Cette technique demande un peu plus de préparation que l’écussonnage, mais elle reste utile lorsque l’on veut intervenir sur un sujet plus âgé ou corriger une structure existante. Elle complète donc bien l’arsenal des greffes sur agrumes.
Conseils pour une greffe réussie
La réussite dépend autant de la technique que de la rigueur du geste. Les outils doivent être propres et bien aiguisés pour éviter d’écraser les tissus ou de transmettre des agents pathogènes. Une lame nette favorise une coupe franche et une meilleure cicatrisation.
Il est aussi préférable d’opérer par temps sec et doux. La pluie augmente les risques de contamination et complique le maintien des ligatures, tandis que le vent gêne les manipulations et assèche plus vite les tissus exposés.
Pour toutes les greffes d’agrumes, l’alignement des cambiums doit être soigné. Sans ce contact précis, la soudure sera plus lente ou inexistante. C’est l’un des points les plus surveillés par les greffeurs expérimentés, car il conditionne directement la réussite.
Il faut enfin éviter les gestes brusques et la précipitation. Une greffe propre, réalisée calmement et au bon moment, donne de bien meilleurs résultats qu’une intervention rapide mais approximative. Dans le domaine des agrumes, cette discipline fait souvent la différence.
Après la greffe : surveillance et soins
Les semaines qui suivent l’opération comptent autant que le geste initial. Il faut surveiller l’état du bourgeon, l’humidité du substrat et la stabilité de la fixation. Une reprise visible n’est pas immédiate, mais certains signes permettent de confirmer la bonne évolution.
Au bout de quelques semaines, le bourgeon doit rester vert et ne pas noircir. C’est l’indice le plus simple d’une reprise correcte. Si la zone s’assombrit ou se dessèche, la greffe a probablement échoué ou a subi un stress trop important.
Lorsque la soudure est bien consolidée, en général au bout de quelques mois, il faut retirer les ligatures ou les rubans avec précaution. Sinon, ils risquent d’étrangler la nouvelle pousse et de freiner son développement. Cette vérification doit se faire sans tarder, surtout sur un plant jeune.
Il est aussi nécessaire de supprimer les gourmands qui apparaissent sur le porte-greffe. Ces rejets détournent la sève au détriment du greffon et peuvent ralentir sa croissance. Un arrosage modéré complète l’entretien, car les excès d’eau nuisent à la reprise. Des conseils sur le compost des agrumes peuvent aider à gérer les déchets après récolte.
En culture en pot, le citronnier greffé apprécie une situation à mi-ombre pendant la phase de reprise. Il faut éviter les écarts brutaux de température, notamment près des courants d’air ou d’une source de chaleur trop directe. Une ambiance stable favorise la formation d’un tissu de soudure solide.
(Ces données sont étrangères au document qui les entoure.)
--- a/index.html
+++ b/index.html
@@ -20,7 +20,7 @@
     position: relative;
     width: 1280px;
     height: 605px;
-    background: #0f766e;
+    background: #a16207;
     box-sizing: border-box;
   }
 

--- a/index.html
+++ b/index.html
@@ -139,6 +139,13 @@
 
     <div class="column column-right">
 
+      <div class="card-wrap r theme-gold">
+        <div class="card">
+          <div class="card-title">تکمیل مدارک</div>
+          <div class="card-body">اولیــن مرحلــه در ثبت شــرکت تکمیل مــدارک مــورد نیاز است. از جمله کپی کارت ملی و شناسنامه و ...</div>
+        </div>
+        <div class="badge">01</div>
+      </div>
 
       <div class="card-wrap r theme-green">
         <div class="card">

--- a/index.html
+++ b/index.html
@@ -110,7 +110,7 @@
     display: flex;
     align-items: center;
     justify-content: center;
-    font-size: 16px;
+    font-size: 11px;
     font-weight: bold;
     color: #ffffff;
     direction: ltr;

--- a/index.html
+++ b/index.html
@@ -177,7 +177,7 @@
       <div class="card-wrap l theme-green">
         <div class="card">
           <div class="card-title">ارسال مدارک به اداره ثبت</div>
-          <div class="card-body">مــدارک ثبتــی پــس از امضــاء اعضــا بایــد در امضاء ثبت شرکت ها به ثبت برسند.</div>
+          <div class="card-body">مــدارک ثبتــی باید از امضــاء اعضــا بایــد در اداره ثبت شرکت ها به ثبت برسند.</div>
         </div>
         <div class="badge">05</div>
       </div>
Résumé des points clés pour réussir le greffage du citronnier
Pour obtenir un citronnier greffé vigoureux et productif, il faut d’abord choisir la bonne fenêtre de greffage, au printemps ou à la fin de l’été selon la méthode. L’écussonnage reste la technique la plus simple et la plus courante, surtout lorsque la sève circule bien.
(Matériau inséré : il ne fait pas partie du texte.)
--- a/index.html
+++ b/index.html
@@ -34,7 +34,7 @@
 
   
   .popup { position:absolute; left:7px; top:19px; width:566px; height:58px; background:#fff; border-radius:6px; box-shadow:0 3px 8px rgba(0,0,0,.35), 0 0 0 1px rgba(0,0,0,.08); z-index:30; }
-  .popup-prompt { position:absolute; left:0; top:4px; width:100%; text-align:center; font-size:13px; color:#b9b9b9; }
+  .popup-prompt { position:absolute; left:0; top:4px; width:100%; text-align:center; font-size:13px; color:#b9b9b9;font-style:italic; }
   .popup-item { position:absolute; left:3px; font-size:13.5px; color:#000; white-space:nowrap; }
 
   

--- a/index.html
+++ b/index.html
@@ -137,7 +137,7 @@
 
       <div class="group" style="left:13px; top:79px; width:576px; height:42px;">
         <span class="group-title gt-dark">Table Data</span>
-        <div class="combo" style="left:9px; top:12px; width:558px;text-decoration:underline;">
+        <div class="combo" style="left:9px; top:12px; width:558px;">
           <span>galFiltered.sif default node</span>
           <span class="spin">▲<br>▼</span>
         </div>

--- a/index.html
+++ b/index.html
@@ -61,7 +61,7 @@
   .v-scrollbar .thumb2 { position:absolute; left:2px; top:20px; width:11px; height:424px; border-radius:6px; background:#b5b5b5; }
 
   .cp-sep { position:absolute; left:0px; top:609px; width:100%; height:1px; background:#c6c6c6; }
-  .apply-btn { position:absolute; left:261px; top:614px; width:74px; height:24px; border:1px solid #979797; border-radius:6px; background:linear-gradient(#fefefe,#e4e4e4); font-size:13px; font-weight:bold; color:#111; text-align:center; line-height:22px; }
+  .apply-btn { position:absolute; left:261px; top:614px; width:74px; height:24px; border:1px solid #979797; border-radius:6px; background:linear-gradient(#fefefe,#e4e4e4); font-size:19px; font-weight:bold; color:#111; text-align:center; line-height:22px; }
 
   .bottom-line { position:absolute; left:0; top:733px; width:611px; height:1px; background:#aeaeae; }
Le choix du porte-greffe doit correspondre au climat, au sol et au mode de culture. Un sujet préparé avec soin, arrosé la veille et suffisamment développé offre une meilleure base de départ. Ensuite, la précision du geste, la propreté des outils et l’alignement des cambiums font la différence.
Enfin, le suivi après l’intervention ne doit pas être négligé. Une surveillance régulière, un arrosage mesuré, la suppression des gourmands et le retrait des liens au bon moment sécurisent la reprise. Avec ces étapes réunies, la greffe du citronnier devient un moyen fiable d’obtenir un arbre sain et productif.